Gallup: 95% della forza lavoro non coinvolta nella propria attività. L’Italia è ultima in Europa per il coinvolgimento sul lavoro
Solo il 5% degli Italiani si dichiara coinvolto nel proprio lavoro
Il 46% dei dipendenti soffre di stress quotidiano
Solo il 20% degli Italiani pensa che sia un buon momento per trovare lavoro, contro il 56% della media europea
La società di consulenza statunitense Gallup pubblica il suo sondaggio annuale State of the Global Workplace, nel quale gli Italiani risultano ultimi nella classifica europea dell’engagement, con solo il 5% degli intervistati che si dichiara coinvolto sul lavoro, mentre spiccano alti livelli di stress nel quotidiano lavorativo (46%) e scarsa fiducia quanto a dinamismo del mercato del lavoro, con solo il 20% degli intervistati che giudica il periodo propizio per trovare un impiego.
Ultimi nella graduatoria del coinvolgimento sul lavoro, gli Italiani restano marcatamente al di sotto della media europea del 13% di professionisti coinvolti nel proprio lavoro, già nettamente inferiore alla media globale del 23%, ma risalendo dell’1% dalla percentuale del 2022.
Se i livelli di collera al quotidiano restano molto contenuti (11% dei lavoratori in Italia si dichiarano in collera, per una media europea del 14%), notevoli invece sono i livelli di stress quotidiano a lavoro. Per quanto si possa rilevare un calo del 4% rispetto all’anno scorso, 46% dei dipendenti in Italia dichiara di sentirsi stressato, in confronto ad una media europea del 39%.
Pessimismo dei lavoratori
Risalta inoltre un marcato pessimismo dei lavoratori riguardo lo stato del mercato lavorativo in Italia, con solamente il 20% degli intervistati che stimano che il momento sia propizio all’impiego, un tasso in lieve risalita ma nettamente inferiore ad una media europea del 56% di “ottimisti”, collocando l’Italia in penultima posizione, dietro persino a Grecia e Macedonia.
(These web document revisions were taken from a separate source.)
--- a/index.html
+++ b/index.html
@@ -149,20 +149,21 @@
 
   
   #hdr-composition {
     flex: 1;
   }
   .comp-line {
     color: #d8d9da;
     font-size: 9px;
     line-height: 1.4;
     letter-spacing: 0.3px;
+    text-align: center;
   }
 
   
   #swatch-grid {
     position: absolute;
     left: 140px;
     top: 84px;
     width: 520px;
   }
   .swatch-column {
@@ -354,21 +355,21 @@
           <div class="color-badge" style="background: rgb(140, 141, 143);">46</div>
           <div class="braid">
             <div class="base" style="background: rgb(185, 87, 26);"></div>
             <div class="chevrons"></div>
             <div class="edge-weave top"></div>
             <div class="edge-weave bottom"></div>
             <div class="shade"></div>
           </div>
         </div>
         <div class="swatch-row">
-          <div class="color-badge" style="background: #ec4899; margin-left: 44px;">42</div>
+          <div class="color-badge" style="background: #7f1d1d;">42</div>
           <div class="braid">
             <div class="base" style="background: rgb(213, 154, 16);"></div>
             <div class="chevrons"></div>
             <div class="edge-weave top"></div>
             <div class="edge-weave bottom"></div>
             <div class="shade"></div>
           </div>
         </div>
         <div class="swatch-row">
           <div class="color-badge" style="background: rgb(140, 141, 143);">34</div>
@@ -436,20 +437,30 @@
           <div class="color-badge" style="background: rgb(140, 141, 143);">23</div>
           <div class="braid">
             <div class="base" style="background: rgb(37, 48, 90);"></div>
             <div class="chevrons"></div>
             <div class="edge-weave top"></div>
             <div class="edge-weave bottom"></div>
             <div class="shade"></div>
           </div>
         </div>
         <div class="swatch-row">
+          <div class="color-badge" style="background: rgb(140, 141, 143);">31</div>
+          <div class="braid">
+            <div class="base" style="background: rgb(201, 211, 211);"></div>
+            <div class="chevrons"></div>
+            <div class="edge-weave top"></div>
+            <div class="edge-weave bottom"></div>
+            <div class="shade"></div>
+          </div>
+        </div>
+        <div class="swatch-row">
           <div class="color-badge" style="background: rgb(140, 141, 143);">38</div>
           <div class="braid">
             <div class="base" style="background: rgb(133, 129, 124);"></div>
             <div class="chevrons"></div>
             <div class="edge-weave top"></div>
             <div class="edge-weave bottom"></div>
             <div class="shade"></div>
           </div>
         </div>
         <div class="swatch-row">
“Un’importante caratteristica dell’economia italiana è la struttura dimensionale delle imprese, con una forte prevalenza di microimprese (fino a 10 lavoratori). Queste aziende, spesso familiari e create da imprenditori durante gli anni del Miracolo Economico (anni ’50 e ’60), hanno potuto tenere il passo con la competizione internazionale grazie ai vantaggi dei distretti industriali. Negli ultimi decenni, tuttavia, si sono manifestati in modo molto evidente i limiti di questo modello di sviluppo. Il dato più allarmante è il basso tasso di investimento in capitale umano; in particolare per quanto riguarda formazione e cultura manageriale, che spesso è dettata dall’imprenditore o dai suoi successori. Questa mancanza di investimento può spiegare il perché la produttività della forza lavoro è del tutto insoddisfacente”, dichiara dott. Federico Orlandini, Senior Business Solutions Consultant presso Gallup.
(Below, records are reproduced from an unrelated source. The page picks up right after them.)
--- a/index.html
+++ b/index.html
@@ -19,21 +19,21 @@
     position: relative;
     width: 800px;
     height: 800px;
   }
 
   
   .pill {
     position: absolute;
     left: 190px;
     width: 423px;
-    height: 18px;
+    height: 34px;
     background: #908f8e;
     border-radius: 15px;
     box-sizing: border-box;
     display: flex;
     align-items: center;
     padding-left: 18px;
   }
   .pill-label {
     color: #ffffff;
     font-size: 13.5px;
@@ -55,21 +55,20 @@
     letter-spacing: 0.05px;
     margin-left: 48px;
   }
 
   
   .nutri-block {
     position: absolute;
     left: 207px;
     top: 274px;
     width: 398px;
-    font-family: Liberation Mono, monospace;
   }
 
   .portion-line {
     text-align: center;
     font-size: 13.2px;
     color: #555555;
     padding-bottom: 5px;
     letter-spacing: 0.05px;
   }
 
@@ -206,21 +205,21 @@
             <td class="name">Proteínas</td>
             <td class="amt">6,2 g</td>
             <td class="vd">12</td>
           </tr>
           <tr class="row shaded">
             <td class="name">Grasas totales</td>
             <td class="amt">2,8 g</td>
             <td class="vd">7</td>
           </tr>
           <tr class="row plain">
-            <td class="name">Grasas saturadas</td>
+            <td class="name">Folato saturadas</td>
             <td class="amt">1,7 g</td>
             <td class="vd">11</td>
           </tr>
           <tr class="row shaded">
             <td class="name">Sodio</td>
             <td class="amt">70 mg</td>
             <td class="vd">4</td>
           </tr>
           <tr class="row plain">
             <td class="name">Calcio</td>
Come cambiare il mondo del lavoro in Italia
“Il nesso fra motivazione e coinvolgimento sul lavoro è evidente. Uno stile manageriale eccessivamente gerarchico e padronale non è più adatto al mondo del lavoro, in particolare nella realtà post-Covid. Inoltre, in Italia, il primo paese occidentale ad essere stato colpito dalla pandemia; è stata proprio la flessibilità e l’intraprendenza dei lavoratori a garantire la sopravvivenza di molte realtà aziendali.
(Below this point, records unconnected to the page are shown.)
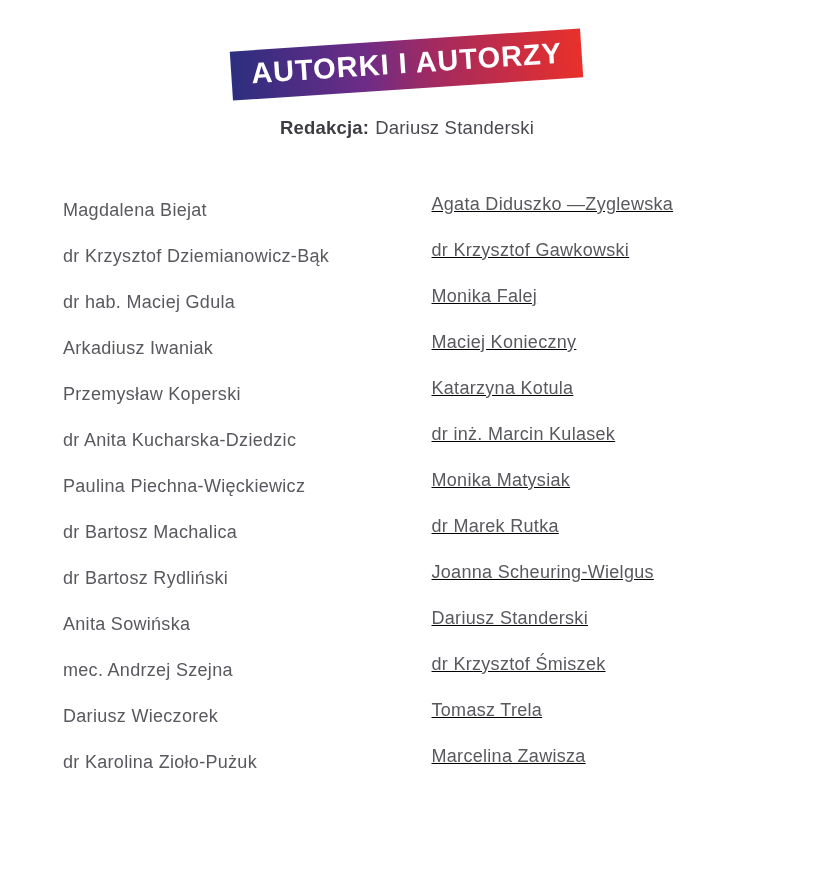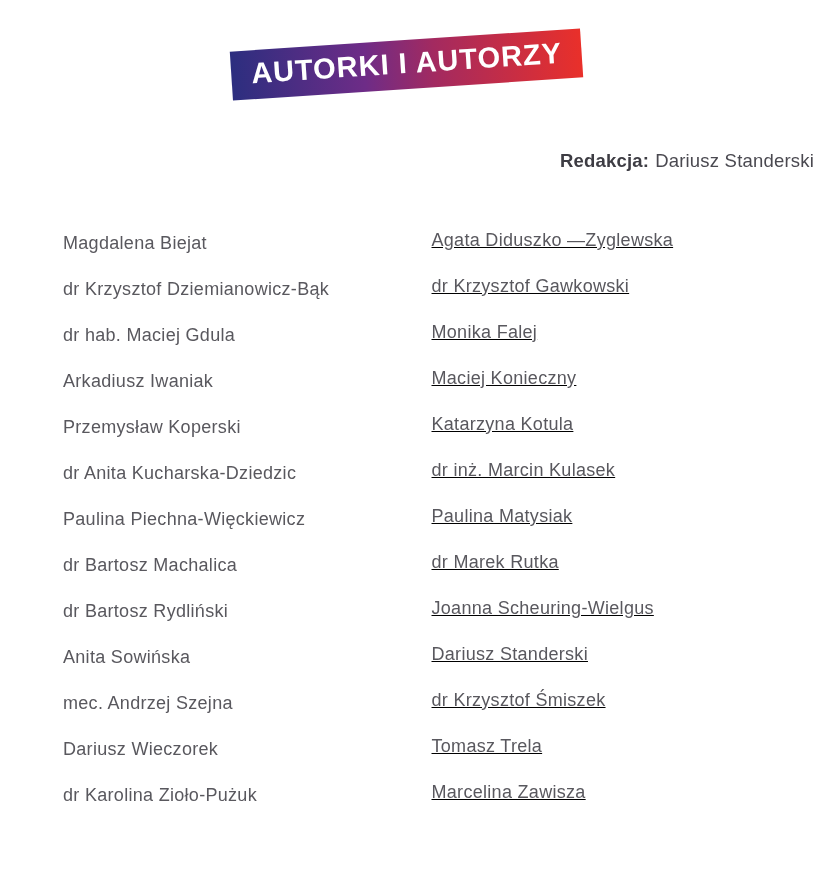--- a/index.html
+++ b/index.html
@@ -26,36 +26,35 @@
     padding: 7px 20px 9px 20px;
   }
   .banner-title {
     color: #ffffff;
     font-size: 29px;
     font-weight: 800;
     letter-spacing: 1px;
     white-space: nowrap;
   }
   .editor-line {
-    text-align: right;
-    margin-top: 61px;
+    text-align: center;
+    margin-top: 28px;
     font-size: 18.5px;
     color: #4a4950;
     letter-spacing: 0.2px;
   }
   .editor-label {
     font-weight: 700;
     color: #3d3c43;
     margin-right: 6px;
   }
   .columns {
     display: flex;
     margin-top: 58px;
     padding: 0 60px 0 63px;
-    align-items: center;
   }
   .col {
     flex: 1 1 50%;
   }
   .col-right {
     margin-top: -6px;
     padding-left: 23px;
     box-sizing: border-box;
     text-decoration: underline;
   }
@@ -107,21 +106,21 @@
         </ul>
     </div>
     <div class="col col-right">
       <ul class="author-list">
           <li>Agata Diduszko —Zyglewska</li>
           <li>dr Krzysztof Gawkowski</li>
           <li>Monika Falej</li>
           <li>Maciej Konieczny</li>
           <li>Katarzyna Kotula</li>
           <li>dr inż. Marcin Kulasek</li>
-          <li>Paulina Matysiak</li>
+          <li>Monika Matysiak</li>
           <li>dr Marek Rutka</li>
           <li>Joanna Scheuring-Wielgus</li>
           <li>Dariusz Standerski</li>
           <li>dr Krzysztof Śmiszek</li>
           <li>Tomasz Trela</li>
           <li>Marcelina Zawisza</li>
         </ul>
     </div>
   </div>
In questo momento, però, assistiamo ad una dinamica interessante che offre una grande opportunità di innovazione. Il passaggio generazionale nella direzione di molte aziende. Molte di queste nuove generazioni hanno avuto l’opportunità di studiare, anche all’estero; e stanno cercando di modernizzare e cambiare il modo in cui operano i loro dipendenti. È un momento in cui i datori di lavoro iniziano a capire che devono trattare i dipendenti in modo diverso e concentrarsi maggiormente su di loro, offrendo opportunità di sviluppo”, aggiunge il dott. Orlandini.